По литературным данным, Pseudomonas mendocina обладает менее выраженной вирулентностью, по сравнению с P. aeruginosa (Suel et Я1, 2011). Этиологическая значимость бактерий во многом определяется узким спектром продуцируемых патогенных для макроорганизма токсинов. Детекция продуктов амплификации P. mendocina с праймером PsAerug21 к гену toxA выявила отрицательный результат. Исходя из чего можно сделать вывод, что клинические штаммы условно-патогенной бактерии с высокой долей вероятности не продуцируют экзотоксин А. В качестве патогенных белков, определяющих вирулентность бактерии, были выбраны интегральные белки семейства MviN (ген pmen 4277). По литературным данным, белки семейства MviN выступают у некоторых бактерий в качестве фактора, ответственного за переход липида II через цитоплазматическую мембрану (Tyler et al, 2010).
Подбор олигонуклеотидных праймеров PsAerug21 и PsMen22 к специфическим консервативным последовательностям ДНК-мишеней (соответственно, ген toxA экзотоксина Pseudomonas aeruginosa и ген pmen 4277 Pseudomonas mendocina) был проведен с помощью пакета программ DNАStar.
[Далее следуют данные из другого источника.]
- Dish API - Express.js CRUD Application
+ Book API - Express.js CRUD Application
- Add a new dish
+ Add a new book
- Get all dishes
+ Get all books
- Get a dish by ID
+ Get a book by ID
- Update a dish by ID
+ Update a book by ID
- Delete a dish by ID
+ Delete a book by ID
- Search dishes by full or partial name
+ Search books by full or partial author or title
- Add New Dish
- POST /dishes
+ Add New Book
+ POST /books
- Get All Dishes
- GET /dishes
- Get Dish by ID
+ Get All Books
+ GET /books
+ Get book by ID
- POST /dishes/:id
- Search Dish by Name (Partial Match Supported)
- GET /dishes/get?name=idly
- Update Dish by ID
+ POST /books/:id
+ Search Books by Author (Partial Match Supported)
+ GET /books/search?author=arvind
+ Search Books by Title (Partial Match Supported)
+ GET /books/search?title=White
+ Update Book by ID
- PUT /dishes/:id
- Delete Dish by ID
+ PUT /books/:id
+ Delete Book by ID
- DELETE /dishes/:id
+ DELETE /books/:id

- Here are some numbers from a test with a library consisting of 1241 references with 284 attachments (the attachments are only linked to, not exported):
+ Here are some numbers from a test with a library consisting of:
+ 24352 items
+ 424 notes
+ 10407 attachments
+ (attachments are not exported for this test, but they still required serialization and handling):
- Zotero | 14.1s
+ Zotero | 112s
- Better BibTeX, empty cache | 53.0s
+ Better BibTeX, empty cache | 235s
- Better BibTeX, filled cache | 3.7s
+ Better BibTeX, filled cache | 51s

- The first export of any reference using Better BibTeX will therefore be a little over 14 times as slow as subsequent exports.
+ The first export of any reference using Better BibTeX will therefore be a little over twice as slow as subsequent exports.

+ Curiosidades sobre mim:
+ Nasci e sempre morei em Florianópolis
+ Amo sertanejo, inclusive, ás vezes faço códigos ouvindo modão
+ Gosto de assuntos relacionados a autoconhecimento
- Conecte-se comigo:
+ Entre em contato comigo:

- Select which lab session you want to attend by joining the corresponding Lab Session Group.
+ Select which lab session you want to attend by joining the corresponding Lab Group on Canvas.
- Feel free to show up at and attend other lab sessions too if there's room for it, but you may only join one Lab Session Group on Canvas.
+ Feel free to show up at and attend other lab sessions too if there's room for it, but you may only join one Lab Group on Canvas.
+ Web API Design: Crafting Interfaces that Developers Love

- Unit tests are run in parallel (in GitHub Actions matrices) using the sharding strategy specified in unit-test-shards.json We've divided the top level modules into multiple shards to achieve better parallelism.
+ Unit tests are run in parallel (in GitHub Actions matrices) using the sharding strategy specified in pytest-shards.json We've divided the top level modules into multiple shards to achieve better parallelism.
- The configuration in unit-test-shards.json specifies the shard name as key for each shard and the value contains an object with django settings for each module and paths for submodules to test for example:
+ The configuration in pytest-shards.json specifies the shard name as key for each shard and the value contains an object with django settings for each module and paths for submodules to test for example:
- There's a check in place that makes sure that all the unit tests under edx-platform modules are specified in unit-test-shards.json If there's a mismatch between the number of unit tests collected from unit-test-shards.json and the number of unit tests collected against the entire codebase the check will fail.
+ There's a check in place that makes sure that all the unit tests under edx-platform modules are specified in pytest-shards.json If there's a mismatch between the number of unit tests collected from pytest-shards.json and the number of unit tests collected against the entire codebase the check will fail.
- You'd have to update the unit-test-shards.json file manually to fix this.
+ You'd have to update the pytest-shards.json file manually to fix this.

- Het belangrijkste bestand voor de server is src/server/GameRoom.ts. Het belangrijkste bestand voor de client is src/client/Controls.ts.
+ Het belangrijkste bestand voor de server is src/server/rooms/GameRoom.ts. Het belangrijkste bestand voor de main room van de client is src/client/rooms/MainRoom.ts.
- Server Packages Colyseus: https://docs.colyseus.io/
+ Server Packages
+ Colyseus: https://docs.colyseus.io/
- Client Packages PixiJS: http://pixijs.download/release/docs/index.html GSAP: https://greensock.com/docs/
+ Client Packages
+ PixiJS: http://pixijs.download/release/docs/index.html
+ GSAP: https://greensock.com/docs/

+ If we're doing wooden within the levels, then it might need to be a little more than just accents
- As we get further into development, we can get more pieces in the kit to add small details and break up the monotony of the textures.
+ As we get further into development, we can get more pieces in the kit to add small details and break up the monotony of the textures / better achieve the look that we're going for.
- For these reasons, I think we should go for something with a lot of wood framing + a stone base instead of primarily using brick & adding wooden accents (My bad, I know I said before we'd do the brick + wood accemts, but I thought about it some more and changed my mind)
Проверка подобранных праймеров на специфичность и чувствительность к определенной последовательности ДНК в геноме исследуемых микроорганизмов выполнялась с помощью ПЦР на музейных культурах Pseudomonas aeruginosa ATCC 27853, Klebsiella pneumoniae ATCC 13883, Escherichia coli ATCC 25922.
Методом молекулярной генетики (классическая ПЦР) ген toxA экзотоксина Pseudomonas aeruginosa был обнаружен в 32 образцах (85,6%), гена pmen_4277 семейства белков MVIN Pseudomonas mendocina в 5 образцах (83,3%). Среди штаммов, выделенных от больных, с высокой долей вероятности (83-85%) выявляются именно штаммы, имеющие в своем геноме нуклеотидные последовательности, кодирующие синтез токсичных белки (экзотоксин А у Pseudomonas aeruginosa и белки семейства MVIN у Pseudomonas mendocina}. Исходя из чего можно сделать вывод, что степень вирулентности исследуемых бактерий во многом определяется продуцируемыми токсинами.
Сопоставление результатов идентификации Pseudomonas aeruginosa методом MALDI-TOF и обнаружения патогенного гена toxA методом классической ПЦР статистически не значимо (ф крит. = 0.02706, p <0,05); связь между факторным и результативным признаками статистически значима (р = 0.302, р <0.05).
Сопоставление результатов идентификации Pseudomonas mendocina методом MALDI-TOF и обнаружения патогенного гена pmen 4277 статистически значимо (ф крит. = 0.50000, p <0,05); связь между
факторным и результативным признаками статистически не значима (р = 0.297, р <0.05).